Block 마다 skip connection이 존재하는데, 만약 in_channels와 out_channels가 같다면 입력을 변환 없이 (nn.Identity()) 출력에 더하면 되지만, in_channels와 out_channels가 다른 경우도 존재하므로 고려해 주어야 합니다. 1x1 convolution으로 channel depth를 변경하게 됩니다. skip connection을 self.iden으로 저장합니다.

layer(conv2_x, conv3_x, ..., conv5_x)의 가장 첫 블록에서 in_channels와 out_channels가 다른 경우가 발생합니다. 같은 layer 내에서는 직전 block의 out_channels가 현재 block의 in_channels가 되고, 두 block의 구조는 동일하기 때문입니다.

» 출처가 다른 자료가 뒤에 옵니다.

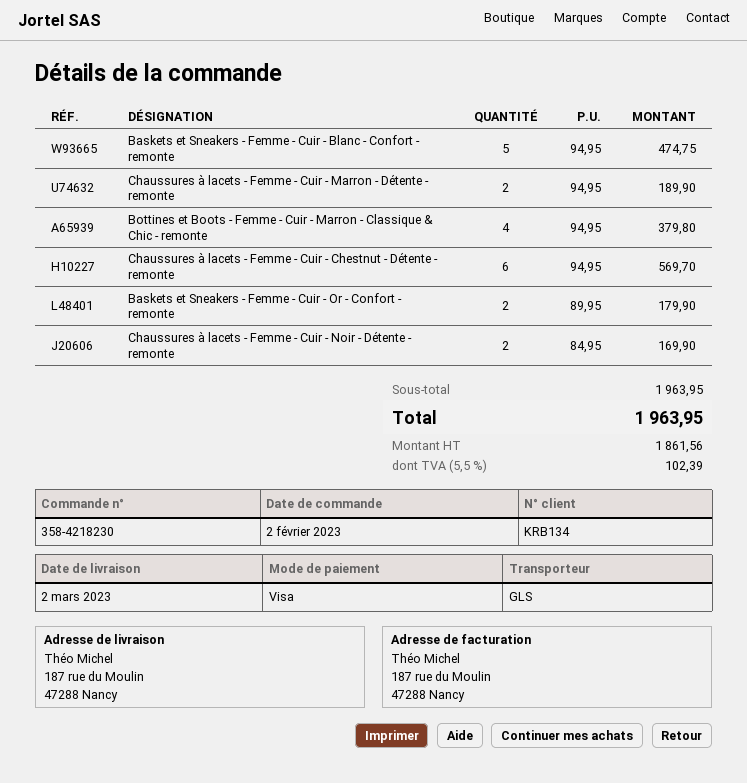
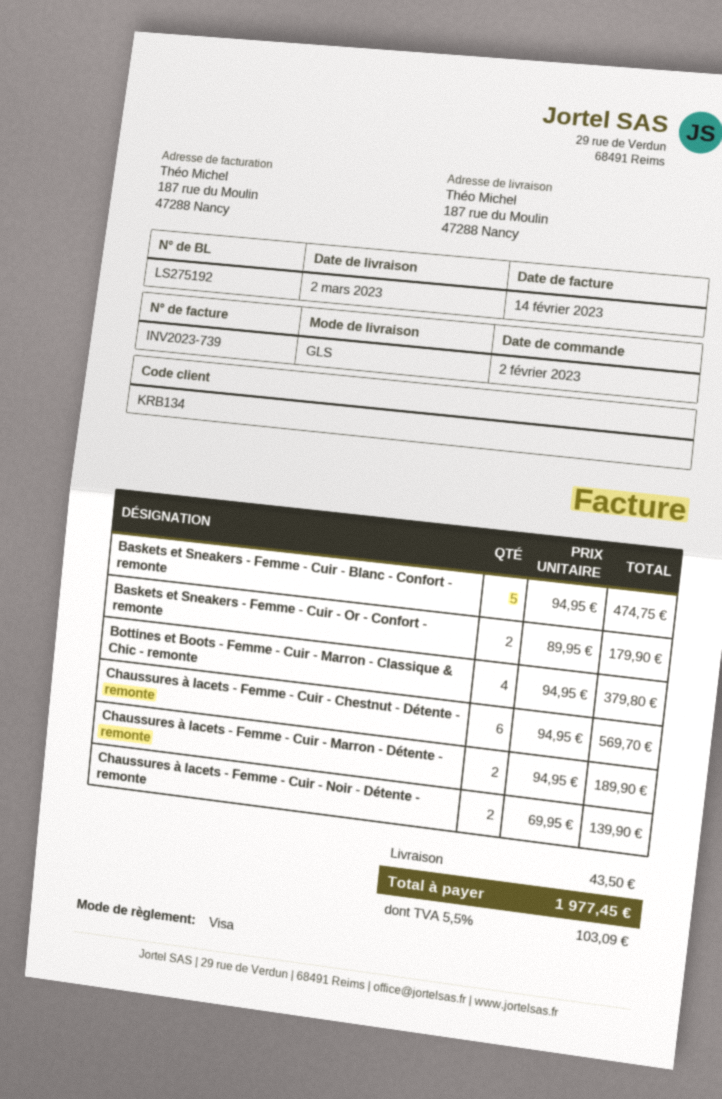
Chaussures à lacets - Femme - Cuir - Noir - Détente - remonte: 2 x 84.95 = 169.90 -> 2 x 69.95 = 139.90
shipping: none -> 43.50
tax: 5.5% = 102.39 -> 5.5% = 103.09
total: 1963.95 -> 1977.45

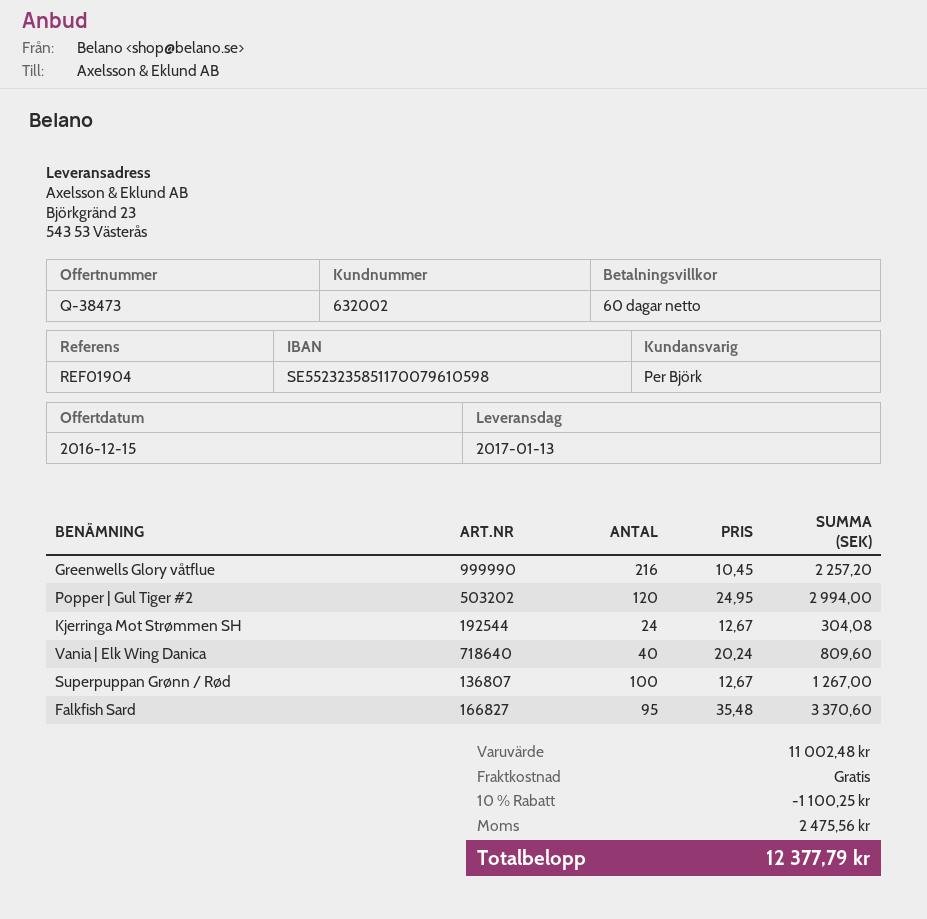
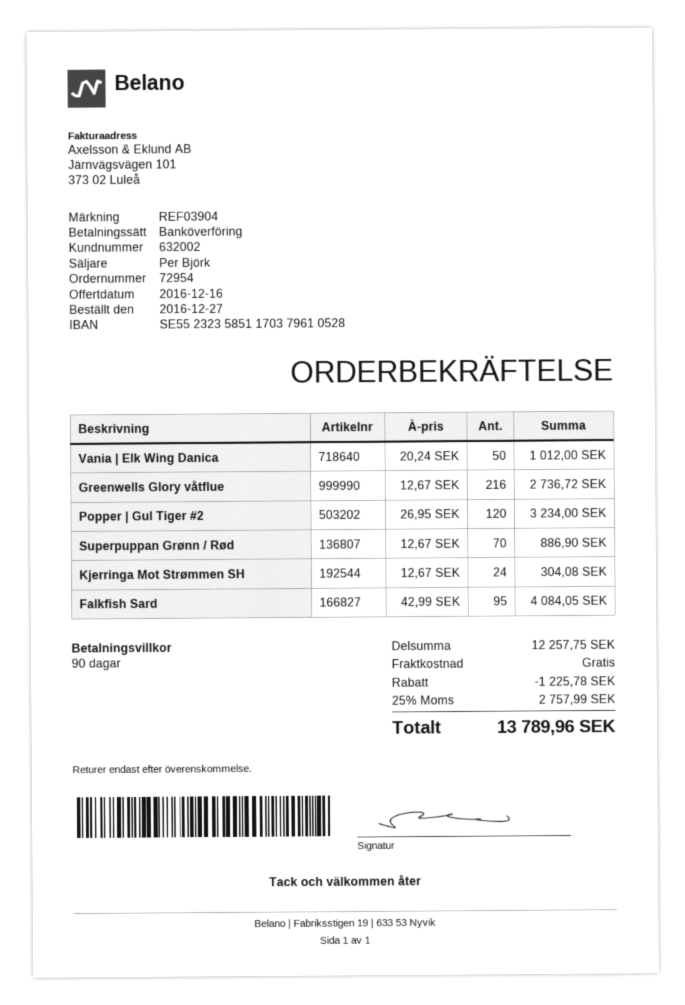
quote date: 2016-12-15 -> 2016-12-16
payment terms: 60 days -> 90 days
reference: REF01904 -> REF03904
bank account: SE5523235851170079610598 -> SE5523235851170379610528
Greenwells Glory våtflue: 216 x 10.45 = 2257.20 -> 216 x 12.67 = 2736.72
Popper | Gul Tiger #2: 120 x 24.95 = 2994.00 -> 120 x 26.95 = 3234.00
Vania | Elk Wing Danica: 40 x 20.24 = 809.60 -> 50 x 20.24 = 1012.00
Superpuppan Grønn / Rød: 100 x 12.67 = 1267.00 -> 70 x 12.67 = 886.90
Falkfish Sard: 95 x 35.48 = 3370.60 -> 95 x 42.99 = 4084.05
subtotal: 11002.48 -> 12257.75
discount: 1100.25 -> 1225.78
tax: 2475.56 -> 2757.99
total: 12377.79 -> 13789.96

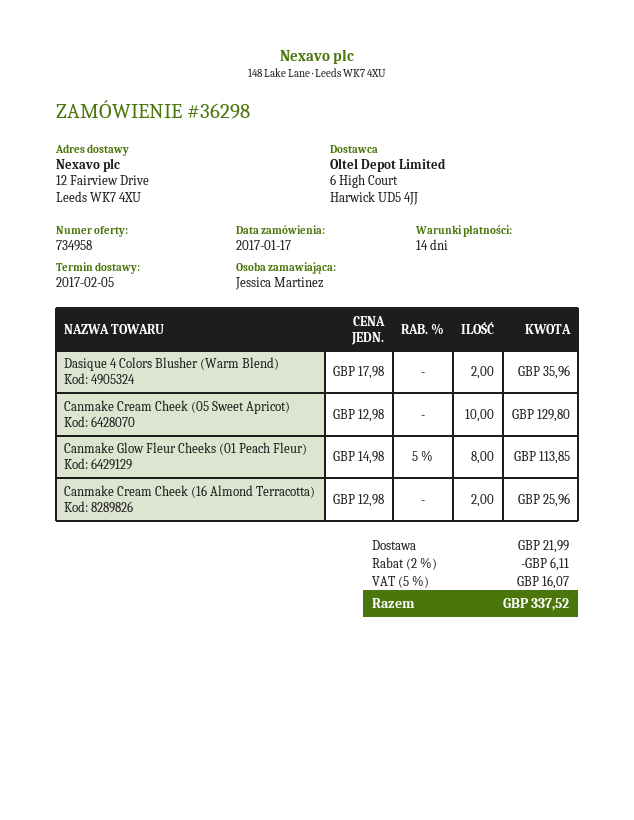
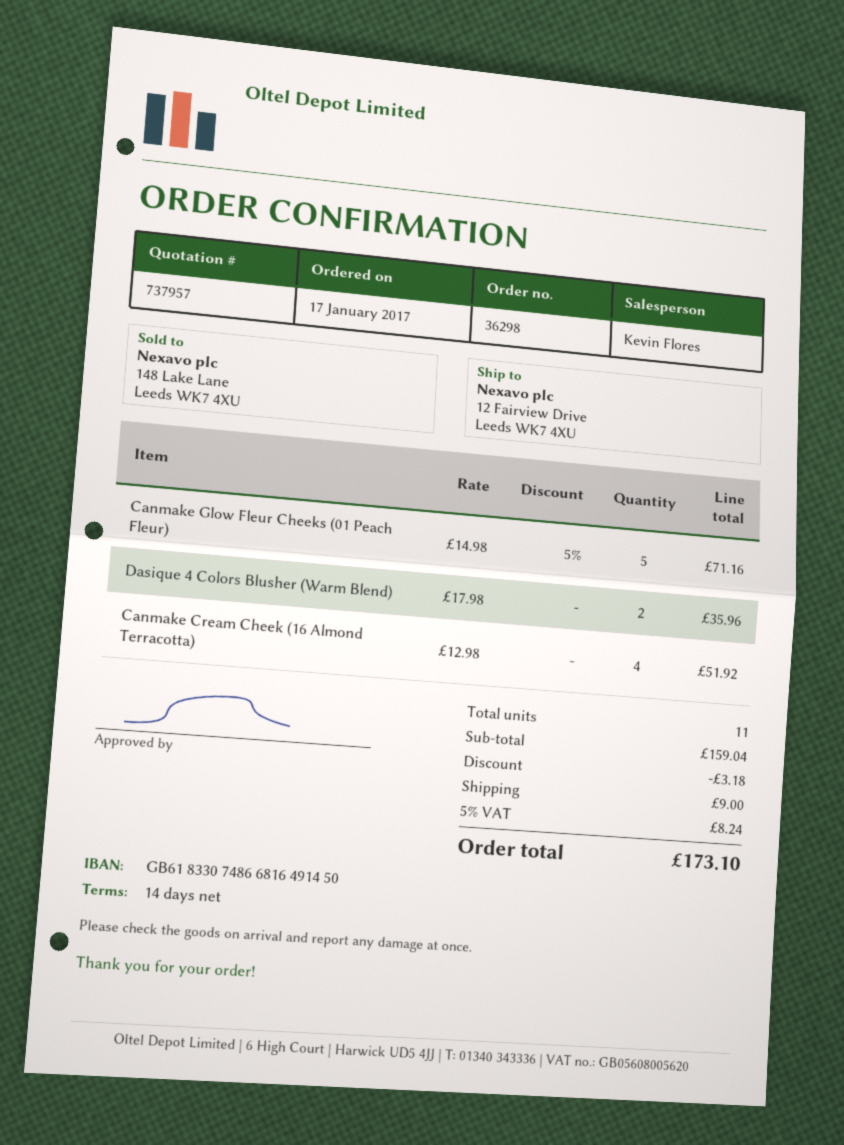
quote number: 734958 -> 737957
Canmake Cream Cheek (05 Sweet Apricot): 10 x 12.98 = 129.80 -> none
Canmake Glow Fleur Cheeks (01 Peach Fleur): 8 x 14.98 - 5% = 113.85 -> 5 x 14.98 - 5% = 71.16
Canmake Cream Cheek (16 Almond Terracotta): 2 x 12.98 = 25.96 -> 4 x 12.98 = 51.92
discount: 6.11 -> 3.18
shipping: 21.99 -> 9.00
tax: 5% = 16.07 -> 5% = 8.24
total: 337.52 -> 173.10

layer마다 output tensor의 H, W는 직전 layer의 절반인 채로 일정하므로, conv2_x를 제외한 각 layer의 가장 첫 sublayer에서 stride=2로 H와 W를 줄이는 연산을 추가합니다.

conv2_x의 경우 input tensor의 H, W와 output tensor의 H, W는 같습니다.

따라서 정리하면 다음과 같습니다.

in_channels가 64가 아니고(conv3_x, conv4_x, ..), in_channels와 out_channels가 다르다면, block의 첫 sublayer에 stride=2를 준다. self.iden 역시 stride=2인 1x1 convolution이다.
in_channels가 64가 아니고(conv3_x, conv4_x, ..), in_channels와 out_channels가 같다면 self.iden은 항등변환이다.
in_channels가 64라면(conv2_x), self.iden은 channel depth를 in_channels에서 out_channels로 바꾸는 1x1 convolution이다.

is_plain을 인자로 주어 Plain_Block 역시 구현할 수 있도록 합니다.

# Conv_block
# activation = relu
# y = relu(BN(conv(x)))
class Conv_block(nn.Module):
    def __init__(self, in_channels, out_channels, activation=True, **kwargs) -> None:
        super(Conv_block, self).__init__()
        self.relu = nn.ReLU()
        self.conv = nn.Conv2d(in_channels, out_channels, **kwargs) # kernel size = ...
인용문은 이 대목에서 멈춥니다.